- Problem description -
Extract from the entries below, exactly as given, only the lines from the line containing "wustl.edu | Size: 6460.20 M -> 5893.07 M" to the line containing "gsfc.nasa.gov | Visitors: 9 -> 1", both lines included.

[Before-and-after change records]
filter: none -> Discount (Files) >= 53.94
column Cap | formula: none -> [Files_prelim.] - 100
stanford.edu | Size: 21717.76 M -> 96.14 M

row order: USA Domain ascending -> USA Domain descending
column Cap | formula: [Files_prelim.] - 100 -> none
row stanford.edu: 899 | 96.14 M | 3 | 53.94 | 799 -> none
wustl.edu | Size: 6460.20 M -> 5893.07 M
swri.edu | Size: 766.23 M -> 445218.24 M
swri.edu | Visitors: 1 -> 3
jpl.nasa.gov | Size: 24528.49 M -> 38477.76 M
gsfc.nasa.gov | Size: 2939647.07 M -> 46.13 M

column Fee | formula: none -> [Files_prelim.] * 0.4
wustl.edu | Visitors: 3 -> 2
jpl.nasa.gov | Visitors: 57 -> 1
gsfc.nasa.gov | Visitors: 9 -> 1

---

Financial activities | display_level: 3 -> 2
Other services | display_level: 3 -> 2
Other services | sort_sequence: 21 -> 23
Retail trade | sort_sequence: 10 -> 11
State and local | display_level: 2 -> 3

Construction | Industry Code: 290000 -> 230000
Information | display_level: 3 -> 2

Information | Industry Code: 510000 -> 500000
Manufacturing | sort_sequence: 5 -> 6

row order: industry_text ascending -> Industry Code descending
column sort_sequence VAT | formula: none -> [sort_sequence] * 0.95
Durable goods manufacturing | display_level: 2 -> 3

- Response area -
wustl.edu | Size: 6460.20 M -> 5893.07 M
swri.edu | Size: 766.23 M -> 445218.24 M
swri.edu | Visitors: 1 -> 3
jpl.nasa.gov | Size: 24528.49 M -> 38477.76 M
gsfc.nasa.gov | Size: 2939647.07 M -> 46.13 M

column Fee | formula: none -> [Files_prelim.] * 0.4
wustl.edu | Visitors: 3 -> 2
jpl.nasa.gov | Visitors: 57 -> 1
gsfc.nasa.gov | Visitors: 9 -> 1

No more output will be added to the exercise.